Ce que montrent également les récentes grè­ves en France c'est que l'extension des luttes entre les mains des syndicats est une arme de la bourgeoisie. Et plus une telle exten­sion prend de l'ampleur, plus la défaite qu’elle permet d’infliger aux ouvriers est étendue et profonde. Là aussi il est vital que les ouvriers apprennent à déceler les pièges de la bourgeoisie. A chaque fois que les syndicats appellent à l'extension, c'est soit qu’ils sont contraints de coller à un mouve­ment qui se développe, pour ne pas être dé­bordés, soit pour entraîner dans la défaite un maximum d’ouvriers, alors que la dynami­que de le lutte commence à s’inverser. C'est ce qu'ils avaient fait lors de la grève des cheminots en France début 1987 quand ils ont appelé à l'« extension » et au « durcissement » du mouvement, non pas lors de la montée de la lutte (à laquelle ils s'étaient ouvertement opposés), mais lors de son déclin, dans le but d'entraîner le plus possible de secteurs de la classe ouvrière derrière la défaite des cheminots. Ces deux situations mettent en évidence la nécessité impérative pour les ouvriers de contrôler leur lutte, du début à la fin. Ce sont leurs assemblées générales souveraines qui doi­vent prendre en charge l’extension, afin que celle-ci ne tombe pas aux mains de syndi­cats. Evidemment, ceux-ci ne se laisseront pas faire, mais il faut imposer que la con­frontation avec eux se déroule au grand jour, dans les assemblées générales souveraines, qui élisent des délégués révocables au lieu d’être de vulgaires rassemblements manipu­lés à leur guise par les syndicats comme ce fut le cas dans la présente vague de grèves.

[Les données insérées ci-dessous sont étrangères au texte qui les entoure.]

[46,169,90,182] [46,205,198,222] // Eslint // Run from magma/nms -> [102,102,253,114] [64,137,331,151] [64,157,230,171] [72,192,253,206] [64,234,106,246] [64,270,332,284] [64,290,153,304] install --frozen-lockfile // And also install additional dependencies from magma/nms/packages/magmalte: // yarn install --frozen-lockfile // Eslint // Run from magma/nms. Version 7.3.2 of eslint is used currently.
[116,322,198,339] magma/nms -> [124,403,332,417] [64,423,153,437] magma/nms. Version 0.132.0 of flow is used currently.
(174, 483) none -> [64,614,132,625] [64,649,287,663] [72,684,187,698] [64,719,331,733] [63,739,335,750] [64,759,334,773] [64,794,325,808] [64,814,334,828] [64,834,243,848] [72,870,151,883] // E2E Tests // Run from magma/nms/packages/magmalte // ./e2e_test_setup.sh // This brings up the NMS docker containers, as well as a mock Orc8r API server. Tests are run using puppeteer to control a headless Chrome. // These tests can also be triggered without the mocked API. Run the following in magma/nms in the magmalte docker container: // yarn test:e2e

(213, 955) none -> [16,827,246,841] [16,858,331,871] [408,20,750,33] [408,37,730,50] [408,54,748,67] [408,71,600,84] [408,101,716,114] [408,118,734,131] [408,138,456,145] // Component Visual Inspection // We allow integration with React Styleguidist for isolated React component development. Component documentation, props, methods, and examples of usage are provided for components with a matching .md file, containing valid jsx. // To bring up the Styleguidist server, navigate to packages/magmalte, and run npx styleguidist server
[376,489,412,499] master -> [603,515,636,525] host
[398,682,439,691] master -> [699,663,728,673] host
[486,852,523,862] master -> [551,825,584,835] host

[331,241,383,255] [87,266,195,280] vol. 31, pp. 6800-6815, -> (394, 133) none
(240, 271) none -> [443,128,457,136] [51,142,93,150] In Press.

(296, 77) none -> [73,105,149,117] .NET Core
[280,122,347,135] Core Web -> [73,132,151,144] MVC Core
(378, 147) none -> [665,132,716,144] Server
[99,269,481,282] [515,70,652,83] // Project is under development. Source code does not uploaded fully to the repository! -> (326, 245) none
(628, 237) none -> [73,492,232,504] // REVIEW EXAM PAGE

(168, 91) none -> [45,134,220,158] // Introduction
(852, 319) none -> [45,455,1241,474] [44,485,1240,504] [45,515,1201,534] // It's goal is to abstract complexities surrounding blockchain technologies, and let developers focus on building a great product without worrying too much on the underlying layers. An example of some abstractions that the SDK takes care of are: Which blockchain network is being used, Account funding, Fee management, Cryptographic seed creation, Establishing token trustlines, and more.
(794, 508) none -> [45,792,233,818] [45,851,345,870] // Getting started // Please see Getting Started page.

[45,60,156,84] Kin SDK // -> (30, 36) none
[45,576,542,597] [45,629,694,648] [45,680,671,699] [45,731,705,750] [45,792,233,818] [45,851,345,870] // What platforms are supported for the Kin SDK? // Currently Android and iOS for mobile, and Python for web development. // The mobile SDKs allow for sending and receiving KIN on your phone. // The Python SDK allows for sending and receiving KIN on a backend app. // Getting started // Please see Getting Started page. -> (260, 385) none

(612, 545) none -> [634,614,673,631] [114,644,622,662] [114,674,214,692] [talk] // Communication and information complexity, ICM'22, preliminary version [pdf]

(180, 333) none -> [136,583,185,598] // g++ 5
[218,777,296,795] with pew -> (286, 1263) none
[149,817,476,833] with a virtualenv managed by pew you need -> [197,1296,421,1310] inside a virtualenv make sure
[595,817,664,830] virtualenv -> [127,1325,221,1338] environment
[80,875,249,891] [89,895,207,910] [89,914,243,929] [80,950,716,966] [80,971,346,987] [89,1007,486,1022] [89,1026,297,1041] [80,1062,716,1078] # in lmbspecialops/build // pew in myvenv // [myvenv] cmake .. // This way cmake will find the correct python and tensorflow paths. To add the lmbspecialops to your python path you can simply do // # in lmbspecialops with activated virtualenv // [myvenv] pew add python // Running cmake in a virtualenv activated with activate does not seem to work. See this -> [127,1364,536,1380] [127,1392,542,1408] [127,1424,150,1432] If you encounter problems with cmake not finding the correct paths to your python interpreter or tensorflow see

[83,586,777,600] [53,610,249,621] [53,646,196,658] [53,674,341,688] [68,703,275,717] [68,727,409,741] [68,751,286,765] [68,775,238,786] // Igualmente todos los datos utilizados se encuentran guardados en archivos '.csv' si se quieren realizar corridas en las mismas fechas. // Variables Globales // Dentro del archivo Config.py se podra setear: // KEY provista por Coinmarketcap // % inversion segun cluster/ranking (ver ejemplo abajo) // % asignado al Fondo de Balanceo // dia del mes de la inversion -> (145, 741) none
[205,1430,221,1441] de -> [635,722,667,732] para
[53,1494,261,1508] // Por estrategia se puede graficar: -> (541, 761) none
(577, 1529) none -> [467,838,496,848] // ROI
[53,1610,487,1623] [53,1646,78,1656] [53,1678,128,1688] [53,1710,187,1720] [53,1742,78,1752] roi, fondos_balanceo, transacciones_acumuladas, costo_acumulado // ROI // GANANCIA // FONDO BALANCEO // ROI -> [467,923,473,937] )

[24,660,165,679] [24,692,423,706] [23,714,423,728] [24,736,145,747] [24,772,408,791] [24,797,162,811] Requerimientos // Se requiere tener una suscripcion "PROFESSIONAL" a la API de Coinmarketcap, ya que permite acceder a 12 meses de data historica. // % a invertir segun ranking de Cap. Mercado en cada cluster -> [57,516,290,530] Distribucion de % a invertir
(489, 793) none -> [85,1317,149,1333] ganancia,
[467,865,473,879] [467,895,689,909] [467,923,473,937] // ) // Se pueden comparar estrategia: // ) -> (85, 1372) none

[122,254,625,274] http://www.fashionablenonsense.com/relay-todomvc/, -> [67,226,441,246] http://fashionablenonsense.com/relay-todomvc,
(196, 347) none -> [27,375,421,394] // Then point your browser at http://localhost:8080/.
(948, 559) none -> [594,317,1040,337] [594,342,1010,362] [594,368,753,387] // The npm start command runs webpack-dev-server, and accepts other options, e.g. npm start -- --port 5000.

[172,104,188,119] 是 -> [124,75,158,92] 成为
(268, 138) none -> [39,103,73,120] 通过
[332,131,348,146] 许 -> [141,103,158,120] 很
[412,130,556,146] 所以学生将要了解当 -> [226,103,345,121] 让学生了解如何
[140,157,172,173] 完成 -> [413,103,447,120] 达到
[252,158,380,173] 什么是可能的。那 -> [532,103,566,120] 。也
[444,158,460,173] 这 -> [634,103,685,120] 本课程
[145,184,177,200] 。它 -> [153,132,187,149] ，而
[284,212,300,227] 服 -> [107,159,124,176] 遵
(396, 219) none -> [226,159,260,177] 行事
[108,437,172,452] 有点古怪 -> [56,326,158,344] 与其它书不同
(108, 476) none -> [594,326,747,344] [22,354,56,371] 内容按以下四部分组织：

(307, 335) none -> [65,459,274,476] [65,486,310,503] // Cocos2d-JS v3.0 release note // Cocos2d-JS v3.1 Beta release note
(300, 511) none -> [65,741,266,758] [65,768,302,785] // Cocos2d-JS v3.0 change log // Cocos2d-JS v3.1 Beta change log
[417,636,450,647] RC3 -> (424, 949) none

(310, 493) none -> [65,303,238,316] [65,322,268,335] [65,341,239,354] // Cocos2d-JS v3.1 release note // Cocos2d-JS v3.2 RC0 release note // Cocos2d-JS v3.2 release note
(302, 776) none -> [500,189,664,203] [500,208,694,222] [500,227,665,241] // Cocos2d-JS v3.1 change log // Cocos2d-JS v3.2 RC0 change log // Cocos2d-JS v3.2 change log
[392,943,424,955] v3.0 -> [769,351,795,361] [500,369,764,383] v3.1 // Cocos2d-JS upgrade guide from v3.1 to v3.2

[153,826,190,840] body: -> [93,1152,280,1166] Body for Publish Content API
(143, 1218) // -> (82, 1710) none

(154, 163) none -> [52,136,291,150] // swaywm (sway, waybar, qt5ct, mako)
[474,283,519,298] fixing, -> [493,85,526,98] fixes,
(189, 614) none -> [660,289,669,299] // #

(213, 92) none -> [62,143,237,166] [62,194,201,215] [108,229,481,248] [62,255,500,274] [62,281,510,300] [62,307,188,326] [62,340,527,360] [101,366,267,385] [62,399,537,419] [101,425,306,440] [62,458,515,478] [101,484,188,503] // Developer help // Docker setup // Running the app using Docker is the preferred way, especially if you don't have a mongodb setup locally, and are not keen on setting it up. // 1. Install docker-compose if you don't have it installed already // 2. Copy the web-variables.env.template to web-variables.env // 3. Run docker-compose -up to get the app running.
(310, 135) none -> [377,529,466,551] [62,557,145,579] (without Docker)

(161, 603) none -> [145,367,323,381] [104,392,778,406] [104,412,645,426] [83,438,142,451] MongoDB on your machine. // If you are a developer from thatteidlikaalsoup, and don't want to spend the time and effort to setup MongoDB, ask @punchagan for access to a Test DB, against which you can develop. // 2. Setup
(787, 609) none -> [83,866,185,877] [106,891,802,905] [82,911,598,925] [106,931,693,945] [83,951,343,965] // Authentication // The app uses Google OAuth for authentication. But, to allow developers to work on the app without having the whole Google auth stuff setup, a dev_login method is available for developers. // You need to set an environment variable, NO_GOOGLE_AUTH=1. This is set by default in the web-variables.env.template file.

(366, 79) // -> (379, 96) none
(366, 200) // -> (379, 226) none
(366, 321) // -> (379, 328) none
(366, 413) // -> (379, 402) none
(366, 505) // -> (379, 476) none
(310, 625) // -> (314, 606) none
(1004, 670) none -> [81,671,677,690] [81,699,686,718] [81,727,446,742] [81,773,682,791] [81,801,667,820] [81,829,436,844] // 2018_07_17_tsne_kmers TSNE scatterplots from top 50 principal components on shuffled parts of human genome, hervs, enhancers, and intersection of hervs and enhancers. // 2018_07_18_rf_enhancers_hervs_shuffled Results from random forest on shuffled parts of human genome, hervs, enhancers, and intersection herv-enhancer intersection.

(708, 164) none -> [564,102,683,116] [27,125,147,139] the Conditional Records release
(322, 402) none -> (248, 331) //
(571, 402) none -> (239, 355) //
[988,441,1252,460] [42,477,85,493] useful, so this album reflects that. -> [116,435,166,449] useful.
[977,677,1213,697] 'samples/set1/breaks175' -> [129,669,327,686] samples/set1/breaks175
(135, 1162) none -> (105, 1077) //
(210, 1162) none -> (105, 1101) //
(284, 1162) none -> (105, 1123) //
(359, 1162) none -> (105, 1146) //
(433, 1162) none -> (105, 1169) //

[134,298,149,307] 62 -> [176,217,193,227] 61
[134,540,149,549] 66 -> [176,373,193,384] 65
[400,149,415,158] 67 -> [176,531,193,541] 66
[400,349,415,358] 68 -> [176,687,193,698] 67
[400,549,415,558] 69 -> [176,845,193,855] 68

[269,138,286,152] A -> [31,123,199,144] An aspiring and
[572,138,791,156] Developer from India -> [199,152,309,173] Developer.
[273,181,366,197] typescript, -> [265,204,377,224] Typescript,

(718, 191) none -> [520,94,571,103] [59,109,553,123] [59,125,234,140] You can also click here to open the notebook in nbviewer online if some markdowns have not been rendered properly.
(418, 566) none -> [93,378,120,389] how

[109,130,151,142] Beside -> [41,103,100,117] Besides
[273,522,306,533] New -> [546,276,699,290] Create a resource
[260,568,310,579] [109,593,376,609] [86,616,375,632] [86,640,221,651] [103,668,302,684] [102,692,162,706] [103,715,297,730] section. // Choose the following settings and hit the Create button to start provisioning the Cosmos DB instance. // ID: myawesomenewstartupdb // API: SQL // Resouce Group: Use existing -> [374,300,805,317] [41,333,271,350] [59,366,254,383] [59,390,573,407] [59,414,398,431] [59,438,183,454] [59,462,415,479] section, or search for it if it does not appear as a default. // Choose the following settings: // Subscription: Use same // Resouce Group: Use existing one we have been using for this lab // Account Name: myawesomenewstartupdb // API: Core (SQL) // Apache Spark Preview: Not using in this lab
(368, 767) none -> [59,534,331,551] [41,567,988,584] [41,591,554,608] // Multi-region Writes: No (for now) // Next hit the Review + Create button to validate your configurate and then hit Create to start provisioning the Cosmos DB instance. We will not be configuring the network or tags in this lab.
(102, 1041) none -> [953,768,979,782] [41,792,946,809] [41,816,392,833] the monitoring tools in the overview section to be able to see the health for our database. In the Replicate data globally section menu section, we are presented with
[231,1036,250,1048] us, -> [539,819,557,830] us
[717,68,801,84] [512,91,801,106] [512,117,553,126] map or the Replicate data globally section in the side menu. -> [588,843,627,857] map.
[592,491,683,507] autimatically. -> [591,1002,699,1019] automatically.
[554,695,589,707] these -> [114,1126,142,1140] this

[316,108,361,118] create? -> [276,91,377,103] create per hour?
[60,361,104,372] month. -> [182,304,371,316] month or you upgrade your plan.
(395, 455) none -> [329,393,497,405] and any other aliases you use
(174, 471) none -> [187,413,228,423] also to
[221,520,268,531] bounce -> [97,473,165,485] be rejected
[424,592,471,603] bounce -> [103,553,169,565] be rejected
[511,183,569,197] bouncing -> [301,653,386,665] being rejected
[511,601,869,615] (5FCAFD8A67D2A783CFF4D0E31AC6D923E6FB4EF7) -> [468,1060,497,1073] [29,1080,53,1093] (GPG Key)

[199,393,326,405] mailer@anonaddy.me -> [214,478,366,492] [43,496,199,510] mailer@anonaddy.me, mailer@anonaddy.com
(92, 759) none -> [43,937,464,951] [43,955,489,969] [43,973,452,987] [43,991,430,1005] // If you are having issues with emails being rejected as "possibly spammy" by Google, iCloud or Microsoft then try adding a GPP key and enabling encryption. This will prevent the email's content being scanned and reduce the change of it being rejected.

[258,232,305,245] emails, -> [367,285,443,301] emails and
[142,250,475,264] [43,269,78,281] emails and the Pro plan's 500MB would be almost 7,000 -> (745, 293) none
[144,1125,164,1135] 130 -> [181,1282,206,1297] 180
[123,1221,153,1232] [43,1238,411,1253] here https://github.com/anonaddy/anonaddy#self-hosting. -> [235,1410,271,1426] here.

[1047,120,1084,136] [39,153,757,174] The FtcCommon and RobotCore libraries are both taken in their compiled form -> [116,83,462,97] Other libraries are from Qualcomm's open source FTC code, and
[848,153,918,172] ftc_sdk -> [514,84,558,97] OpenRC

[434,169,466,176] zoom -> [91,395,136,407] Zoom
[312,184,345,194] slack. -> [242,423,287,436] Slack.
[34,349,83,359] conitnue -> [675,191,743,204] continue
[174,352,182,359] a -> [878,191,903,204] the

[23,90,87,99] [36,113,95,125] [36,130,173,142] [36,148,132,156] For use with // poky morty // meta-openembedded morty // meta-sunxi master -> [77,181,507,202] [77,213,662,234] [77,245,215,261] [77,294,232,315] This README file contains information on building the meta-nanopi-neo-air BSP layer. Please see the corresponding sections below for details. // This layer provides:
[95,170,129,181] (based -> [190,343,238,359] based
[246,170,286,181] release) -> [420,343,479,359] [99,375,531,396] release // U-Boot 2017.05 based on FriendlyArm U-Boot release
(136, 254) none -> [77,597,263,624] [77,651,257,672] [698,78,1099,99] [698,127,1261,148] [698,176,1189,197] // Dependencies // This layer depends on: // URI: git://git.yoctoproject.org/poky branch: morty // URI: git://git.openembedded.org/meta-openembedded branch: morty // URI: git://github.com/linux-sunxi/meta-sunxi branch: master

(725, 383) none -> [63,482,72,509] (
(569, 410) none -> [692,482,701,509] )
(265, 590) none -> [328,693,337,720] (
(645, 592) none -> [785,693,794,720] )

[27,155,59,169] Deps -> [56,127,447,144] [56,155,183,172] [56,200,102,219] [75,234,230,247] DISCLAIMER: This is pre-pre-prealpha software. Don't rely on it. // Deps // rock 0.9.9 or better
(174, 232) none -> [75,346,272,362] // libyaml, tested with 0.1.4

Mais la prise en main de leur lutte par les ouvriers passe nécessairement par la centra­lisation de toutes leurs assemblées qui en­voient leurs délégués à une assemblée cen­trale. A son tour elle élit un comité central de lutte. C’est cette assemblée qui garantit en permanence l’unité de la classe et qui permet une mise en oeuvre coordonnée des modalités de la lutte : si tel jour il est oppor­tun ou non de faire grève, quels secteurs doivent faire grève, etc. C’est elle également qui doit décider de la reprise générale du travail, du repli en bon ordre lorsque le rap­port de force immédiat le nécessite. Ceci n’est pas une vue de l’esprit, ni une pure abstraction, ni un rêve. Un tel organe de lutte, le Soviet, les ouvriers russes l’on fait surgir dans les grèves de masse de 1905, puis en 1917 lors de la révolution. La cen­tralisation de la lutte par le Soviet, c’est là une des leçons essentielles de ce premier mouvement révolutionnaire du siècle et que les ouvriers dans leurs luttes futures devront se réapproprier. Voici ce qu’en disait Trotsky dans son livre 1905 : « Qu’est ce que le Soviet ? Le conseil des députés ou­vriers fut formé pour répondre à un besoin pratique suscité par les conjonctures d’alors : il fallait avoir une organisation jouissant d’une autorité indiscutable, libre de toute tradition, qui grouperait du premier coup les multitudes disséminées et dépour­vues de liaison ; cette organisation (...) de­vait être capable d’initiative et se contrôler elle-même d’une manière automatique : l’essentiel, enfin, c’était de pouvoir la faire surgir dans les vingt quatre heures (...) pour avoir de l’autorité sur les masses, le lende­main même de sa formation, elle devait être instituée sur la base d’une très large repré­sentation. Quel principe devait-on adopter ? La réponse venait toute seule. Comme le seul lien qui existât entre les masses prolé­taires, dépourvues d’organisation, était le processus de la production, il ne restait plus qu’à attribuer le droit de représentation aux entreprises et aux usines. » ([8] [8]).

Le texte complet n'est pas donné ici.